Wednesday, April 2, 2008

RDF--Connecting Knowledge Nuggets in the Online World

RDF is a fascinating standard for the person who wants to connect pieces of knowledge in the online and/or digital world. Knowledge management has always been a favorite topic of mine. Maybe because of my background in higher education where I found it very rewarding to help learners learn and aid in the process to provide staff and faculty with all the data/information they needed in order to make "evidence based" decisions.

The quoted highlights below come from a 3 page paper on the topic of "What is RDF?". Please click the title of each section to find the original article on XML.com.

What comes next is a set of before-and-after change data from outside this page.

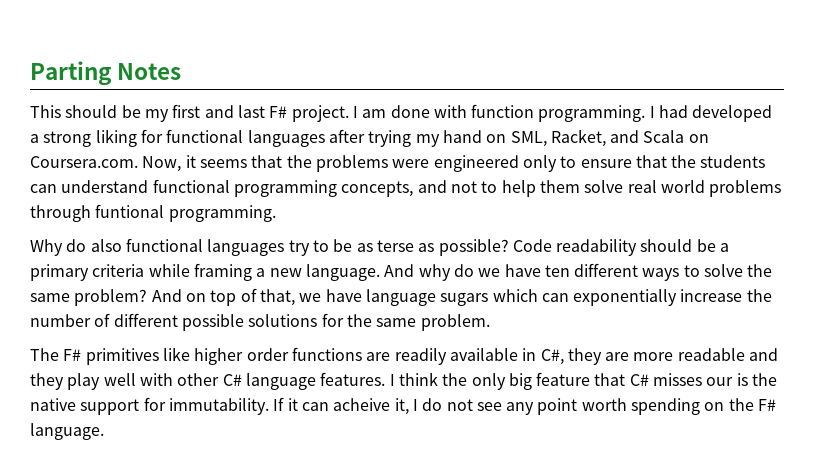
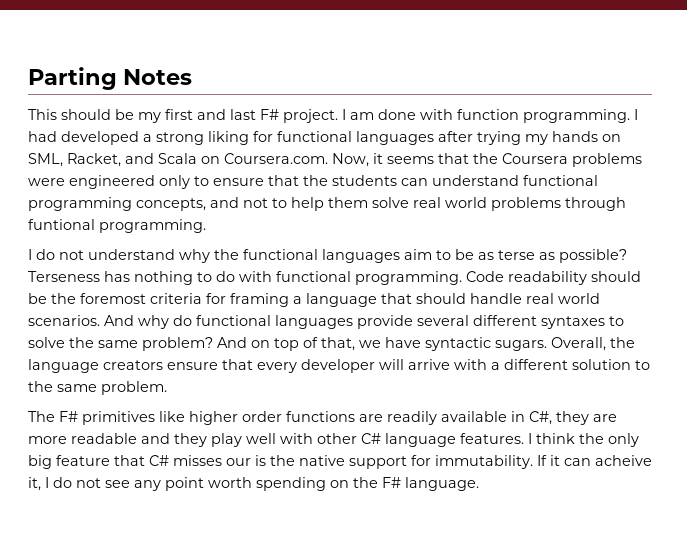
[442,130,482,143] hand -> [552,131,598,142] hands
(312, 161) none -> [502,153,568,164] Coursera
[30,238,310,256] Why do also functional languages try -> [28,249,432,263] I do not understand why the functional languages aim
[512,239,730,256] [30,263,680,281] Code readability should be a primary criteria while framing a new language. And why do we have ten different ways -> [28,271,641,285] [28,293,600,307] [28,315,605,329] Terseness has nothing to do with functional programming. Code readability should be the foremost criteria for framing a language that should handle real world scenarios. And why do functional languages provide several different syntaxes
[365,289,772,306] [30,313,344,331] language sugars which can exponentially increase the number of different possible solutions for -> [425,337,635,351] [28,359,650,373] syntactic sugars. Overall, the language creators ensure that every developer will arrive with a different solution to

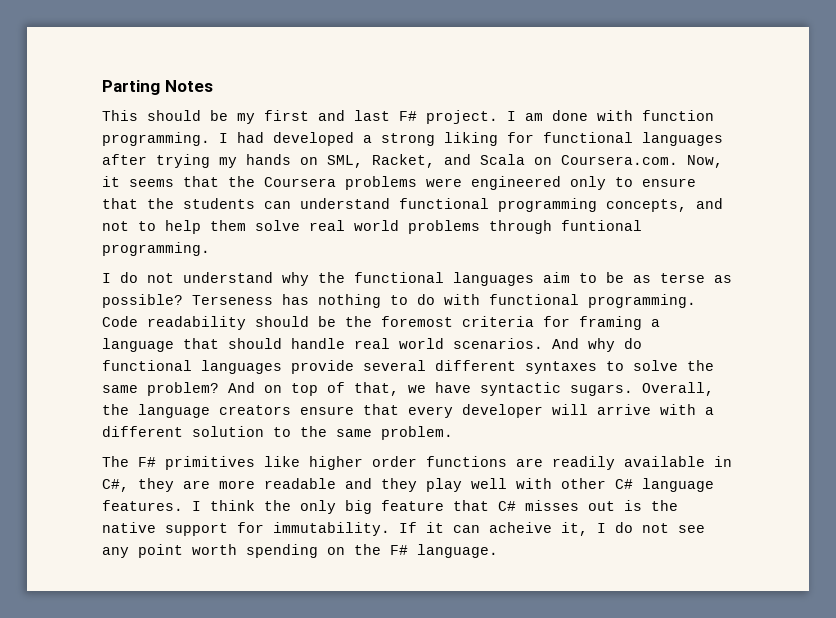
[226,458,251,466] our -> [588,501,615,511] out

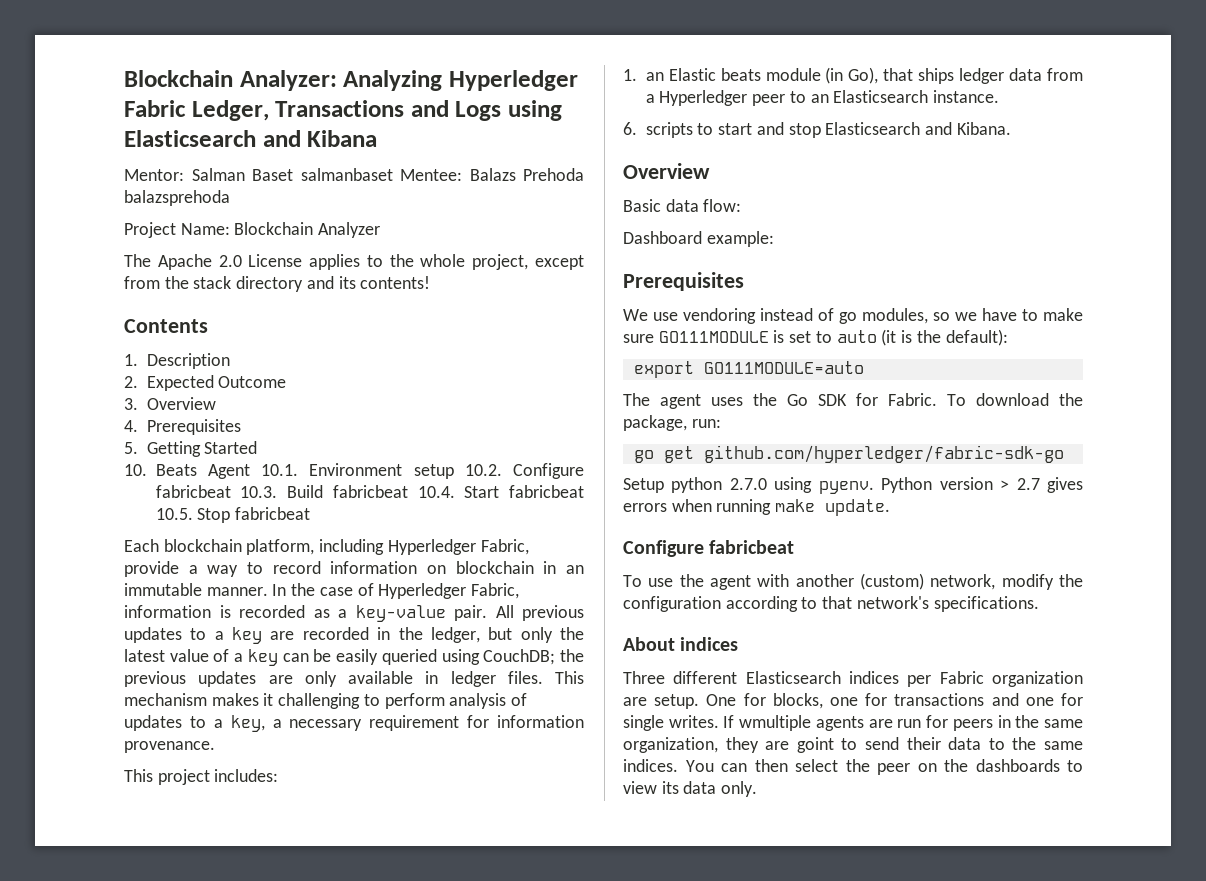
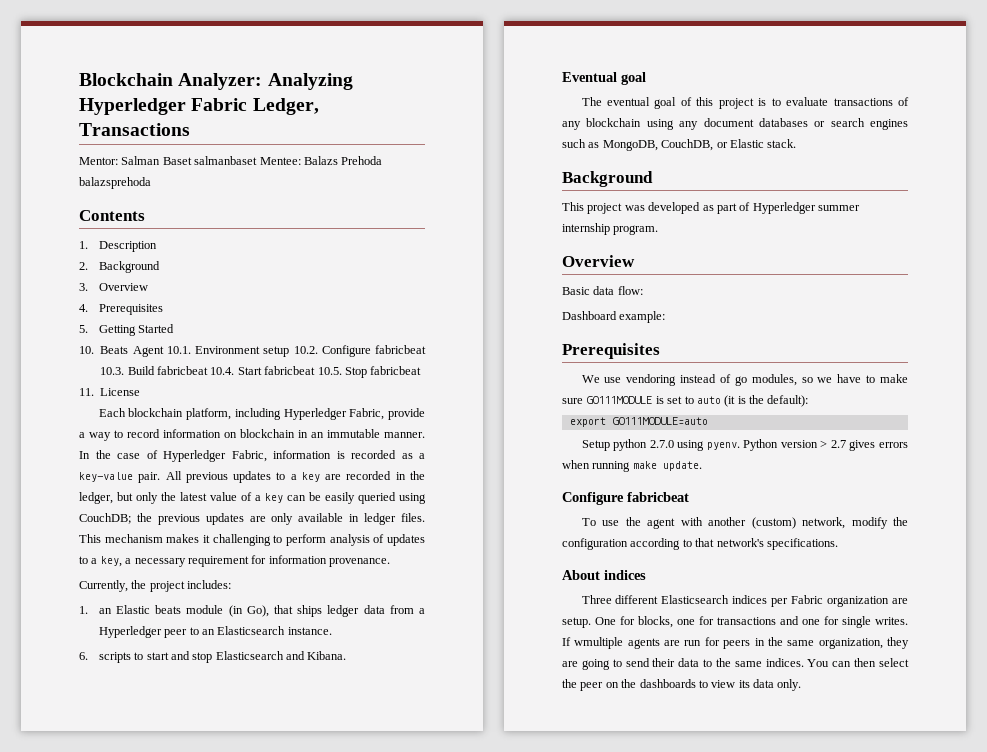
[410,100,563,121] [124,130,378,147] and Logs using Elasticsearch and Kibana -> (190, 129) none
[124,222,381,238] [124,254,584,270] [124,276,431,292] // Project Name: Blockchain Analyzer // The Apache 2.0 License applies to the whole project, except from the stack directory and its contents! -> (151, 183) none
[146,375,287,391] Expected Outcome -> [98,261,160,273] Background
(311, 513) none -> [79,388,141,396] // 11. License
[124,769,153,782] This -> [79,580,147,592] Currently, the
(1011, 128) none -> [562,72,646,85] [581,97,909,109] [562,118,908,130] [562,139,797,151] [562,171,653,187] [562,202,860,214] [562,223,659,235] // Eventual goal // The eventual goal of this project is to evaluate transactions of any blockchain using any document databases or search engines such as MongoDB, CouchDB, or Elastic stack. // Background // This project was developed as part of Hyperledger summer internship program.
[623,393,1083,409] [623,415,721,431] [633,445,1064,463] // The agent uses the Go SDK for Fabric. To download the package, run: // go get github.com/hyperledger/fabric-sdk-go -> (708, 421) none
[796,737,834,753] goint -> [581,659,610,670] going

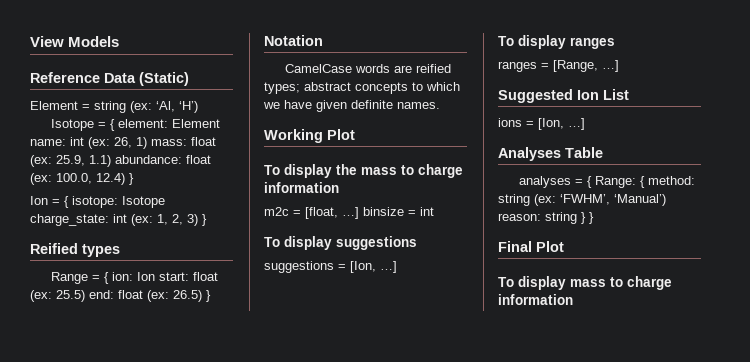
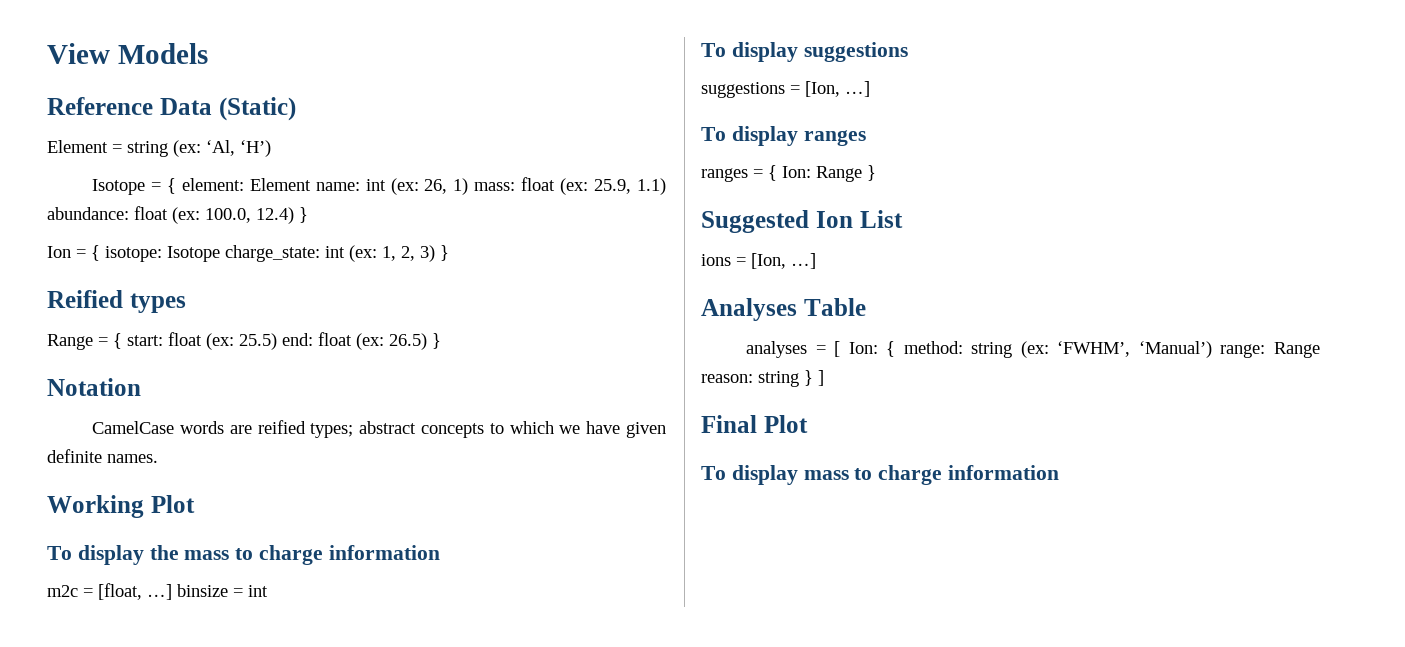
[112,272,156,281] ion: Ion -> (122, 341) none
[553,60,619,72] [Range, …] -> [768,165,876,182] { Ion: Range }
[587,176,637,188] { Range: -> [834,341,878,357] [ Ion:
(666, 200) none -> [1220,342,1320,358] range: Range
[589,212,594,224] } -> [818,370,824,386] ]

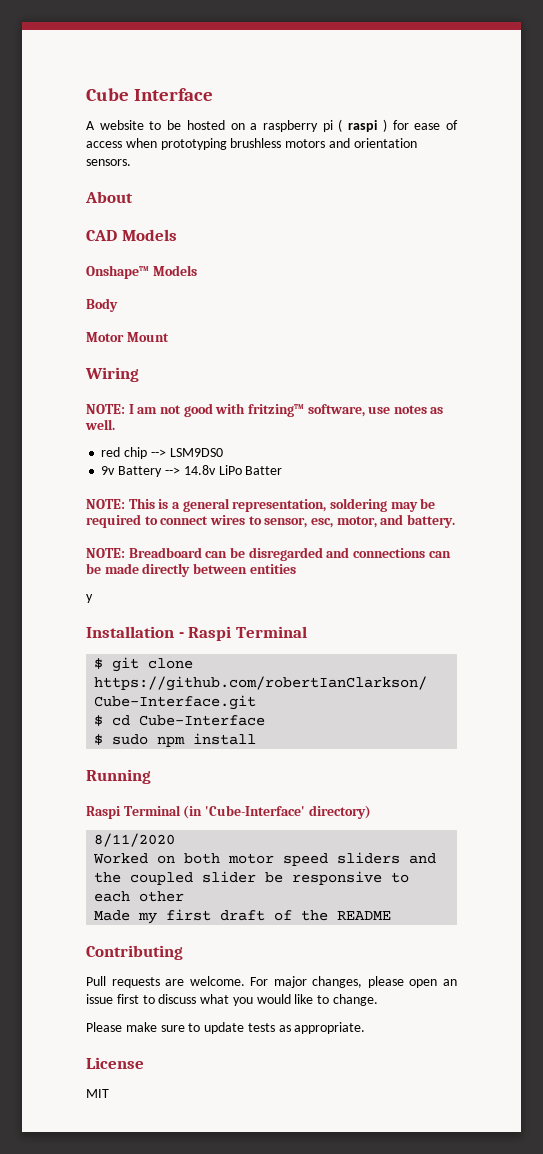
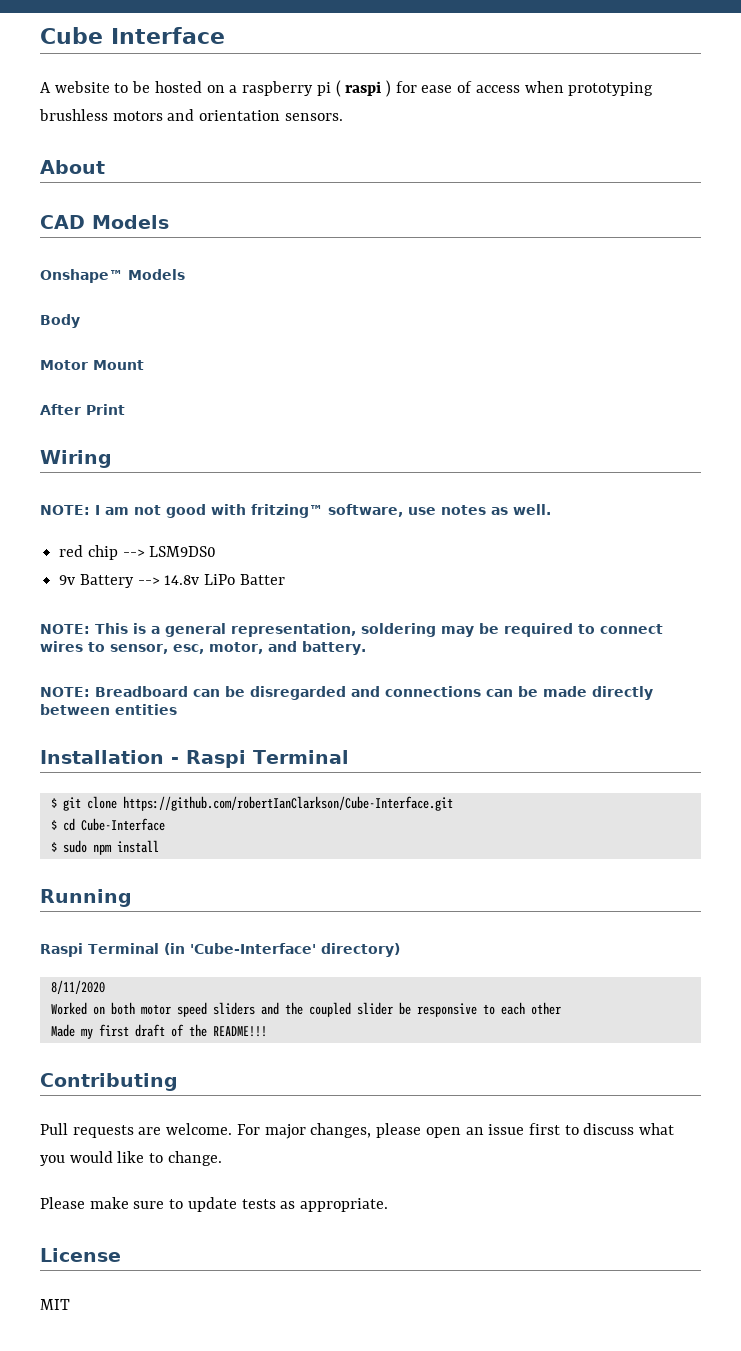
(169, 337) none -> [40,404,125,415] // After Print
[86,594,93,603] // y -> (177, 709) none
[337,911,392,920] README -> [212,1026,267,1037] README!!!

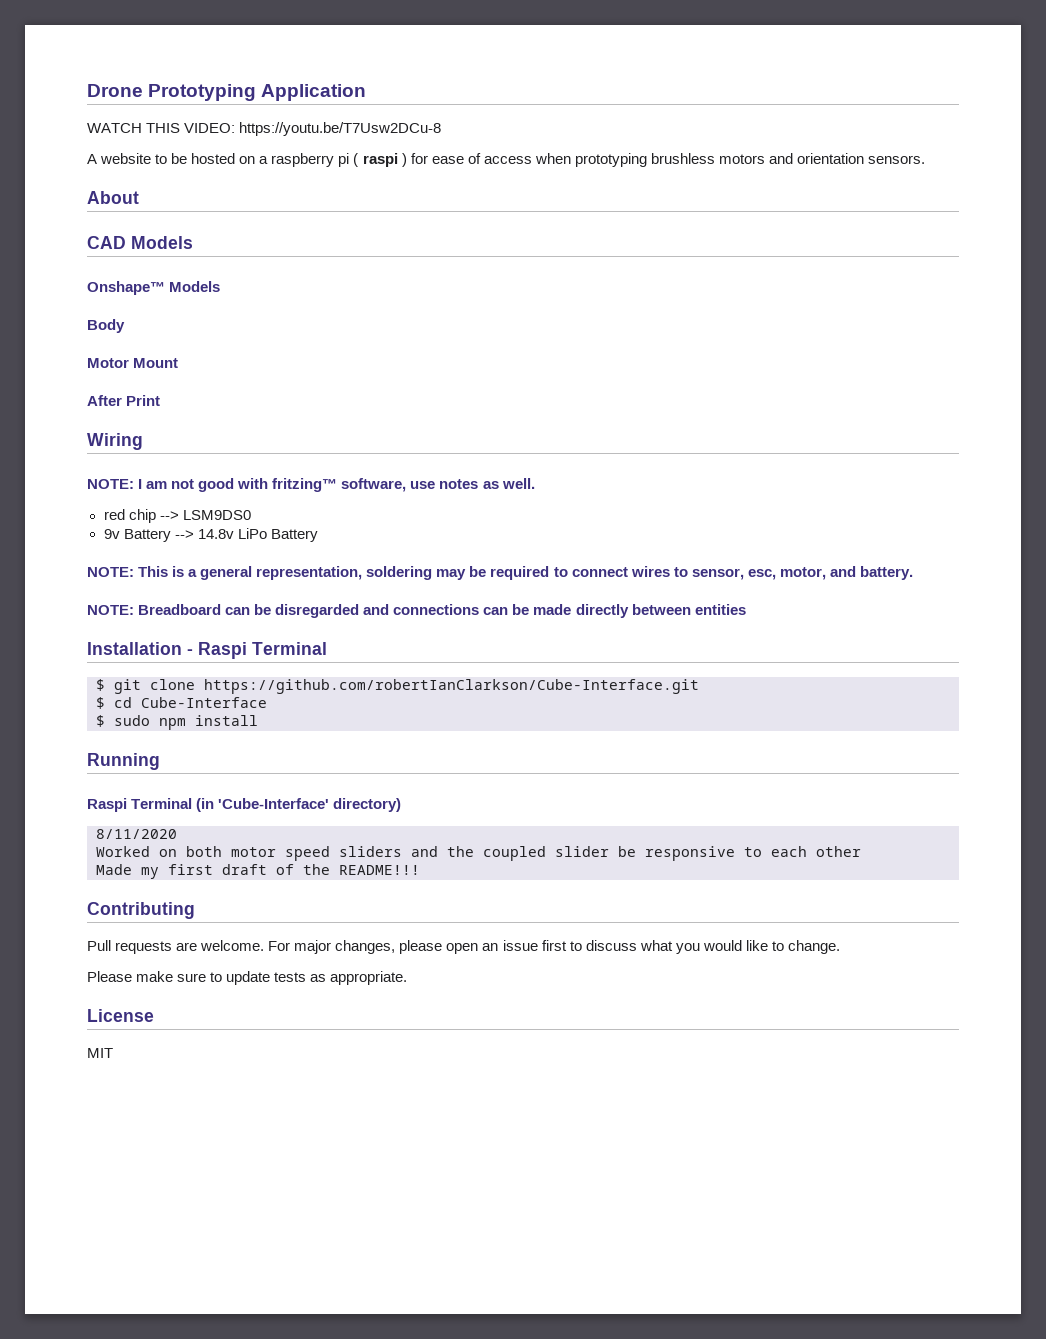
[40,27,225,44] Cube Interface -> [87,84,367,101] [87,122,442,136] Drone Prototyping Application // WATCH THIS VIDEO: https://youtu.be/T7Usw2DCu-8
[239,574,285,585] Batter -> [270,529,318,542] Battery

And if you would like to see the entire article with my highlights included--feel free to click the "annotated" link just to the right of the title.

XML.com: What Is RDF  Annotated

tags: metadata, rdf, semanticweb, xml

The current web is a decentralized platform for distributed presentations, while the SemWeb is a decentralized platform for distributed knowledge.

Resource Description Framework (RDF) is the W3C standard for encoding knowledge.

The real content, the knowledge the files are conveying to the human, is opaque to the computer.

What is meant by "semantic" in Semantic Web is not that computers are going to understand the meaning of anything, but that the logical pieces of meaning can be mechanically manipulated by a machine to useful human ends.

Life can't be neatly packed into tables, as in relational databases or hierarchies, as in XML.

Files on the Semantic Web need to be able to express information flexibly.

Start Node Edge Label End Node vincent_donofrio starred_in law_&_order_ci law_&_order_ci is_a tv_show the_thirteenth_floor similar_plot_as the_matrix

Files on the Semantic Web need to be able to relate to each other.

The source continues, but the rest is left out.